ASSIGNMENT —
Restate each of the lines below word for word and drop every picture.

════

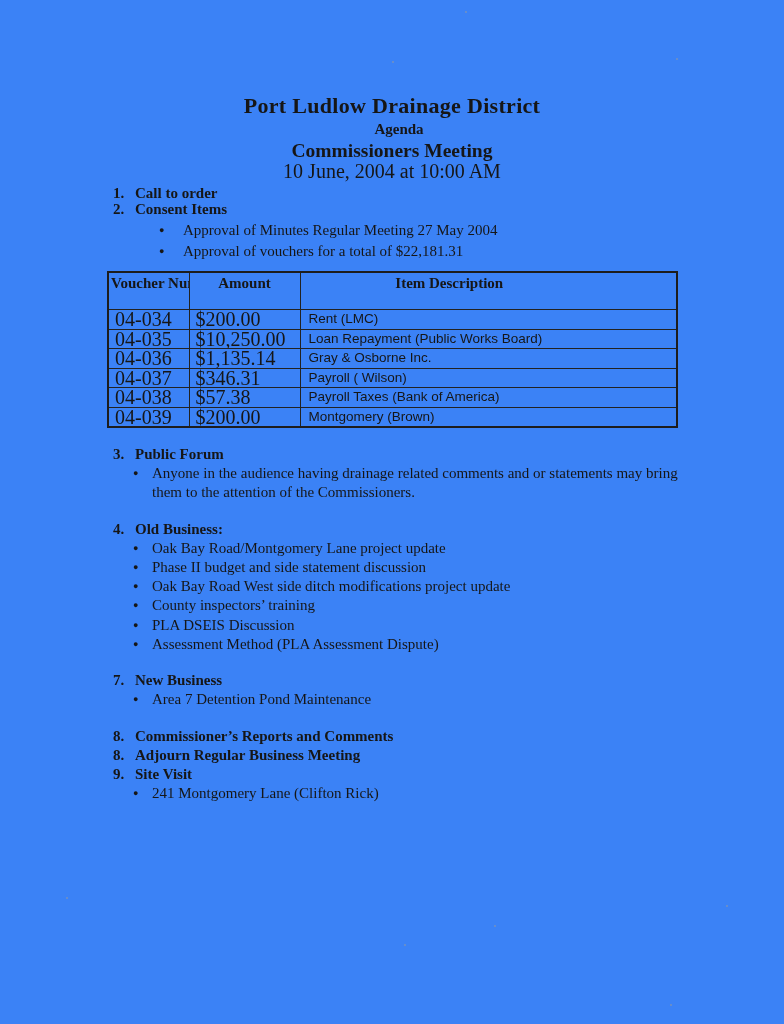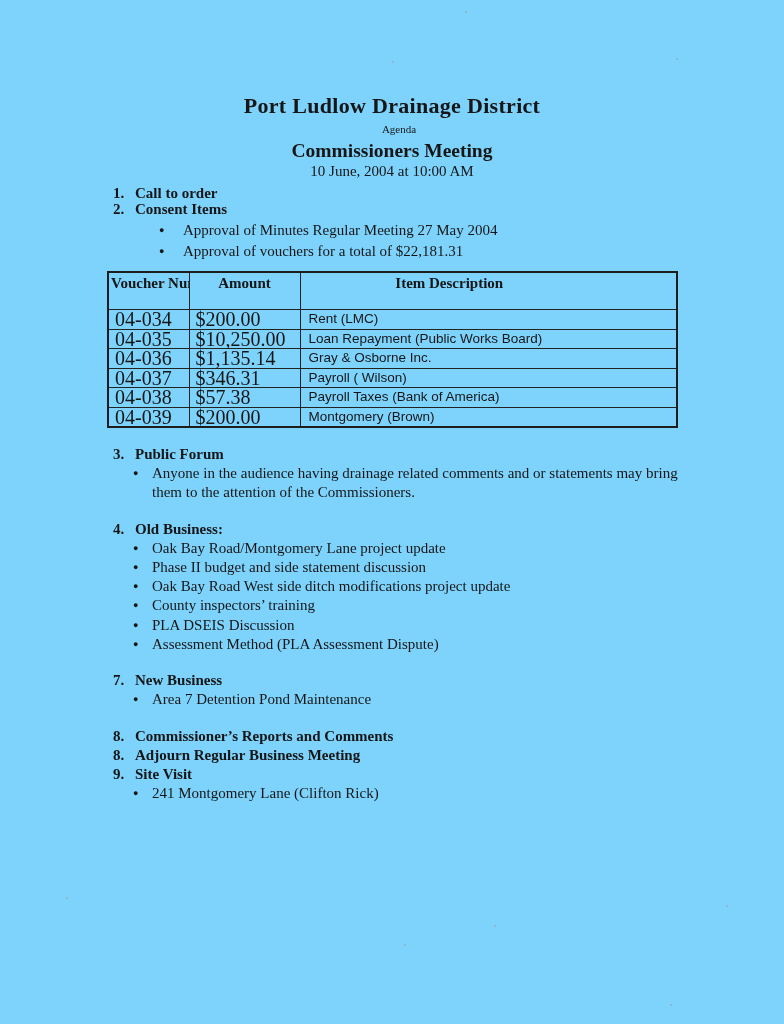--- a/index.html
+++ b/index.html
@@ -1,34 +1,34 @@
 <!DOCTYPE html>
 <html><head>
 <meta charset="utf-8">
 <style>
   html, body { margin: 0; padding: 0; background: #ffffff; }
   .page {
     position: relative;
     width: 784px;
     height: 1024px;
     margin: 0 auto;
-    background: #7dd3fc;
+    background: #3b82f6;
     overflow: hidden;
     font-family: "Liberation Serif", serif;
     color: #161616;
     -webkit-font-smoothing: antialiased;
   }
 
   
   .doc-header { padding-top: 92px; text-align: center; }
   .doc-title    { font-size: 22px;   font-weight: bold; line-height: 27px; letter-spacing: 0.3px; }
   .doc-address  { font-size: 15px;   font-weight: bold; line-height: 22px; }
-  .doc-agenda   { font-size: 11px;   font-weight: normal; line-height: 21px; padding-left: 14px; }
+  .doc-agenda   { font-size: 15px;   font-weight: bold; line-height: 21px; padding-left: 14px; }
   .doc-meeting  { font-size: 19.5px; font-weight: bold; line-height: 22px; }
-  .doc-datetime { font-size: 15px;   line-height: 19px; }
+  .doc-datetime { font-size: 20px;   line-height: 19px; }
 
   
   .agenda { padding-left: 113px; }
   #agenda-top { margin-top: 4px; }
   .item-row { display: flex; font-weight: bold; font-size: 15px; line-height: 16px; }
   #agenda-bottom .item-row { line-height: 19px; }
   .item-num { width: 22px; flex: 0 0 22px; }
   .item-gap { margin-top: 17px; }
 
   .bullets-block { margin-top: 3px; }

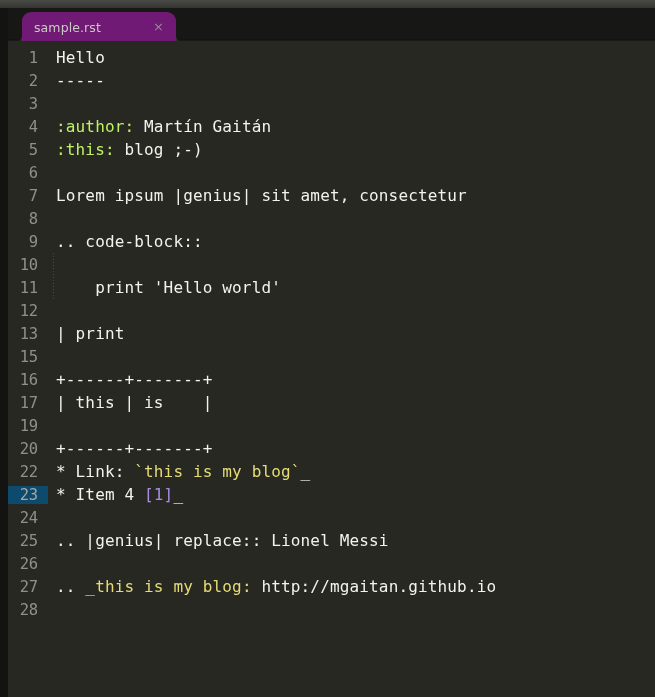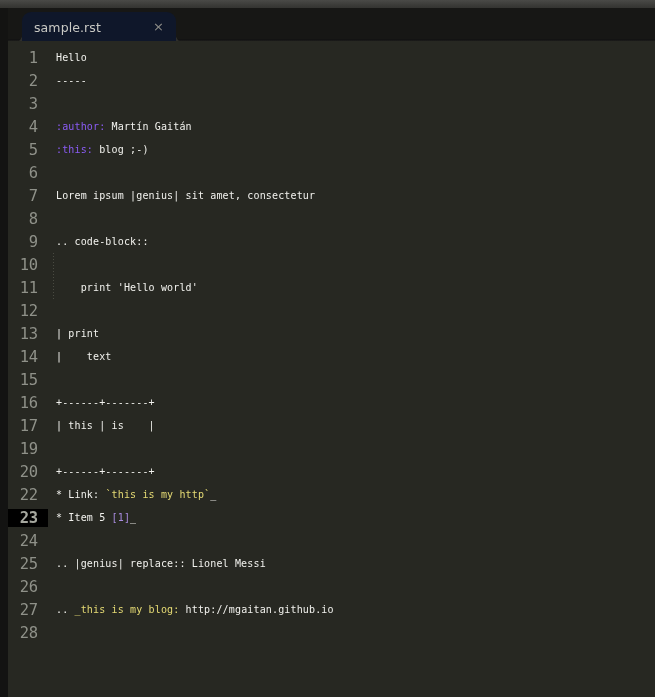--- a/index.html
+++ b/index.html
@@ -51,21 +51,21 @@
     height: 2px;
     background: linear-gradient(to bottom, #101010 0%, #1d1d1b 100%);
   }
 
   .tab {
     position: absolute;
     top: 12px;
     left: 22px;
     width: 154px;
     height: 31px;
-    background: #0f172a;
+    background: #701a75;
     border-top-left-radius: 9px;
     border-top-right-radius: 9px;
     box-sizing: border-box;
     padding-left: 12px;
     display: flex;
     align-items: center;
   }
   .tab::before {
     content: "";
     position: absolute;
@@ -130,36 +130,35 @@
     min-width: 40px;
     text-align: right;
     padding-right: 10px;
     box-sizing: border-box;
     font-size: 15.5px;
     color: #8f9189;
     font-family: "DejaVu Sans Mono", monospace;
     letter-spacing: -0.2px;
   }
   .line.current .gutter {
-    background: #000000;
+    background: #0c4a6e;
     color: #a6a89f;
-    font-weight: bold;
   }
   .code {
-    font-size: 10px;
+    font-size: 16px;
     color: #f2f2ee;
     font-family: "DejaVu Sans Mono", monospace;
     letter-spacing: 0.15px;
     padding-left: 8px;
     position: relative;
     flex: 1;
   }
 
   
-  .tok-field   { color: #8b5cf6; }
+  .tok-field   { color: #bef264; }
   .tok-link    { color: #e6db74; }
   .tok-ref     { color: #a98ce0; }
   .tok-plain   { color: #f2f2ee; }
 
   
   .indent-guide {
     position: absolute;
     left: 45px;
     width: 1px;
     background: repeating-linear-gradient(to bottom, #4a4b42 0 1px, transparent 1px 3px);
@@ -188,28 +187,27 @@
         <div class="line"><div class="gutter">4</div><div class="code"><span class="tok-field">:author:</span><span class="tok-plain"> Martín Gaitán</span></div></div>
         <div class="line"><div class="gutter">5</div><div class="code"><span class="tok-field">:this:</span><span class="tok-plain"> blog ;-)</span></div></div>
         <div class="line"><div class="gutter">6</div><div class="code"><span class="tok-plain"></span></div></div>
         <div class="line"><div class="gutter">7</div><div class="code"><span class="tok-plain">Lorem ipsum |genius| sit amet, consectetur</span></div></div>
         <div class="line"><div class="gutter">8</div><div class="code"><span class="tok-plain"></span></div></div>
         <div class="line"><div class="gutter">9</div><div class="code"><span class="tok-plain">.. code-block::</span></div></div>
         <div class="line"><div class="gutter">10</div><div class="code"><span class="tok-plain"></span></div></div>
         <div class="line"><div class="gutter">11</div><div class="code"><span class="tok-plain">    print 'Hello world'</span></div></div>
         <div class="line"><div class="gutter">12</div><div class="code"><span class="tok-plain"></span></div></div>
         <div class="line"><div class="gutter">13</div><div class="code"><span class="tok-plain">| print</span></div></div>
-        <div class="line"><div class="gutter">14</div><div class="code"><span class="tok-plain">|    text</span></div></div>
         <div class="line"><div class="gutter">15</div><div class="code"><span class="tok-plain"></span></div></div>
         <div class="line"><div class="gutter">16</div><div class="code"><span class="tok-plain">+------+-------+</span></div></div>
         <div class="line"><div class="gutter">17</div><div class="code"><span class="tok-plain">| this | is    |</span></div></div>
         <div class="line"><div class="gutter">19</div></div>
         <div class="line"><div class="gutter">20</div><div class="code"><span class="tok-plain">+------+-------+</span></div></div>
-        <div class="line"><div class="gutter">22</div><div class="code"><span class="tok-plain">* Link: </span><span class="tok-link">`this is my http`</span><span class="tok-plain">_</span></div></div>
-        <div class="line current"><div class="gutter">23</div><div class="code"><span class="tok-plain">* Item 5 </span><span class="tok-ref">[1]</span><span class="tok-plain">_</span></div></div>
+        <div class="line"><div class="gutter">22</div><div class="code"><span class="tok-plain">* Link: </span><span class="tok-link">`this is my blog`</span><span class="tok-plain">_</span></div></div>
+        <div class="line current"><div class="gutter">23</div><div class="code"><span class="tok-plain">* Item 4 </span><span class="tok-ref">[1]</span><span class="tok-plain">_</span></div></div>
         <div class="line"><div class="gutter">24</div><div class="code"><span class="tok-plain"></span></div></div>
         <div class="line"><div class="gutter">25</div><div class="code"><span class="tok-plain">.. |genius| replace:: Lionel Messi</span></div></div>
         <div class="line"><div class="gutter">26</div></div>
         <div class="line"><div class="gutter">27</div><div class="code"><span class="tok-plain">.. </span><span class="tok-link">_this is my blog:</span><span class="tok-plain"> http://mgaitan.github.io</span></div></div>
         <div class="line"><div class="gutter">28</div><div class="code"><span class="tok-plain"></span></div></div>
         <div class="indent-guide" style="top: 212px; height: 46px;"></div>
       </div>
   </div>
 
 </div>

════

REPLY —
--- a/index.html
+++ b/index.html
@@ -1,34 +1,34 @@
 <!DOCTYPE html>
 <html><head>
 <meta charset="utf-8">
 <style>
   html, body { margin: 0; padding: 0; background: #ffffff; }
   .page {
     position: relative;
     width: 784px;
     height: 1024px;
     margin: 0 auto;
-    background: #7dd3fc;
+    background: #3b82f6;
     overflow: hidden;
     font-family: "Liberation Serif", serif;
     color: #161616;
     -webkit-font-smoothing: antialiased;
   }
 
   
   .doc-header { padding-top: 92px; text-align: center; }
   .doc-title    { font-size: 22px;   font-weight: bold; line-height: 27px; letter-spacing: 0.3px; }
   .doc-address  { font-size: 15px;   font-weight: bold; line-height: 22px; }
-  .doc-agenda   { font-size: 11px;   font-weight: normal; line-height: 21px; padding-left: 14px; }
+  .doc-agenda   { font-size: 15px;   font-weight: bold; line-height: 21px; padding-left: 14px; }
   .doc-meeting  { font-size: 19.5px; font-weight: bold; line-height: 22px; }
-  .doc-datetime { font-size: 15px;   line-height: 19px; }
+  .doc-datetime { font-size: 20px;   line-height: 19px; }
 
   
   .agenda { padding-left: 113px; }
   #agenda-top { margin-top: 4px; }
   .item-row { display: flex; font-weight: bold; font-size: 15px; line-height: 16px; }
   #agenda-bottom .item-row { line-height: 19px; }
   .item-num { width: 22px; flex: 0 0 22px; }
   .item-gap { margin-top: 17px; }
 
   .bullets-block { margin-top: 3px; }

--- a/index.html
+++ b/index.html
@@ -51,21 +51,21 @@
     height: 2px;
     background: linear-gradient(to bottom, #101010 0%, #1d1d1b 100%);
   }
 
   .tab {
     position: absolute;
     top: 12px;
     left: 22px;
     width: 154px;
     height: 31px;
-    background: #0f172a;
+    background: #701a75;
     border-top-left-radius: 9px;
     border-top-right-radius: 9px;
     box-sizing: border-box;
     padding-left: 12px;
     display: flex;
     align-items: center;
   }
   .tab::before {
     content: "";
     position: absolute;
@@ -130,36 +130,35 @@
     min-width: 40px;
     text-align: right;
     padding-right: 10px;
     box-sizing: border-box;
     font-size: 15.5px;
     color: #8f9189;
     font-family: "DejaVu Sans Mono", monospace;
     letter-spacing: -0.2px;
   }
   .line.current .gutter {
-    background: #000000;
+    background: #0c4a6e;
     color: #a6a89f;
-    font-weight: bold;
   }
   .code {
-    font-size: 10px;
+    font-size: 16px;
     color: #f2f2ee;
     font-family: "DejaVu Sans Mono", monospace;
     letter-spacing: 0.15px;
     padding-left: 8px;
     position: relative;
     flex: 1;
   }
 
   
-  .tok-field   { color: #8b5cf6; }
+  .tok-field   { color: #bef264; }
   .tok-link    { color: #e6db74; }
   .tok-ref     { color: #a98ce0; }
   .tok-plain   { color: #f2f2ee; }
 
   
   .indent-guide {
     position: absolute;
     left: 45px;
     width: 1px;
     background: repeating-linear-gradient(to bottom, #4a4b42 0 1px, transparent 1px 3px);
@@ -188,28 +187,27 @@
         <div class="line"><div class="gutter">4</div><div class="code"><span class="tok-field">:author:</span><span class="tok-plain"> Martín Gaitán</span></div></div>
         <div class="line"><div class="gutter">5</div><div class="code"><span class="tok-field">:this:</span><span class="tok-plain"> blog ;-)</span></div></div>
         <div class="line"><div class="gutter">6</div><div class="code"><span class="tok-plain"></span></div></div>
         <div class="line"><div class="gutter">7</div><div class="code"><span class="tok-plain">Lorem ipsum |genius| sit amet, consectetur</span></div></div>
         <div class="line"><div class="gutter">8</div><div class="code"><span class="tok-plain"></span></div></div>
         <div class="line"><div class="gutter">9</div><div class="code"><span class="tok-plain">.. code-block::</span></div></div>
         <div class="line"><div class="gutter">10</div><div class="code"><span class="tok-plain"></span></div></div>
         <div class="line"><div class="gutter">11</div><div class="code"><span class="tok-plain">    print 'Hello world'</span></div></div>
         <div class="line"><div class="gutter">12</div><div class="code"><span class="tok-plain"></span></div></div>
         <div class="line"><div class="gutter">13</div><div class="code"><span class="tok-plain">| print</span></div></div>
-        <div class="line"><div class="gutter">14</div><div class="code"><span class="tok-plain">|    text</span></div></div>
         <div class="line"><div class="gutter">15</div><div class="code"><span class="tok-plain"></span></div></div>
         <div class="line"><div class="gutter">16</div><div class="code"><span class="tok-plain">+------+-------+</span></div></div>
         <div class="line"><div class="gutter">17</div><div class="code"><span class="tok-plain">| this | is    |</span></div></div>
         <div class="line"><div class="gutter">19</div></div>
         <div class="line"><div class="gutter">20</div><div class="code"><span class="tok-plain">+------+-------+</span></div></div>
-        <div class="line"><div class="gutter">22</div><div class="code"><span class="tok-plain">* Link: </span><span class="tok-link">`this is my http`</span><span class="tok-plain">_</span></div></div>
-        <div class="line current"><div class="gutter">23</div><div class="code"><span class="tok-plain">* Item 5 </span><span class="tok-ref">[1]</span><span class="tok-plain">_</span></div></div>
+        <div class="line"><div class="gutter">22</div><div class="code"><span class="tok-plain">* Link: </span><span class="tok-link">`this is my blog`</span><span class="tok-plain">_</span></div></div>
+        <div class="line current"><div class="gutter">23</div><div class="code"><span class="tok-plain">* Item 4 </span><span class="tok-ref">[1]</span><span class="tok-plain">_</span></div></div>
         <div class="line"><div class="gutter">24</div><div class="code"><span class="tok-plain"></span></div></div>
         <div class="line"><div class="gutter">25</div><div class="code"><span class="tok-plain">.. |genius| replace:: Lionel Messi</span></div></div>
         <div class="line"><div class="gutter">26</div></div>
         <div class="line"><div class="gutter">27</div><div class="code"><span class="tok-plain">.. </span><span class="tok-link">_this is my blog:</span><span class="tok-plain"> http://mgaitan.github.io</span></div></div>
         <div class="line"><div class="gutter">28</div><div class="code"><span class="tok-plain"></span></div></div>
         <div class="indent-guide" style="top: 212px; height: 46px;"></div>
       </div>
   </div>
 
 </div>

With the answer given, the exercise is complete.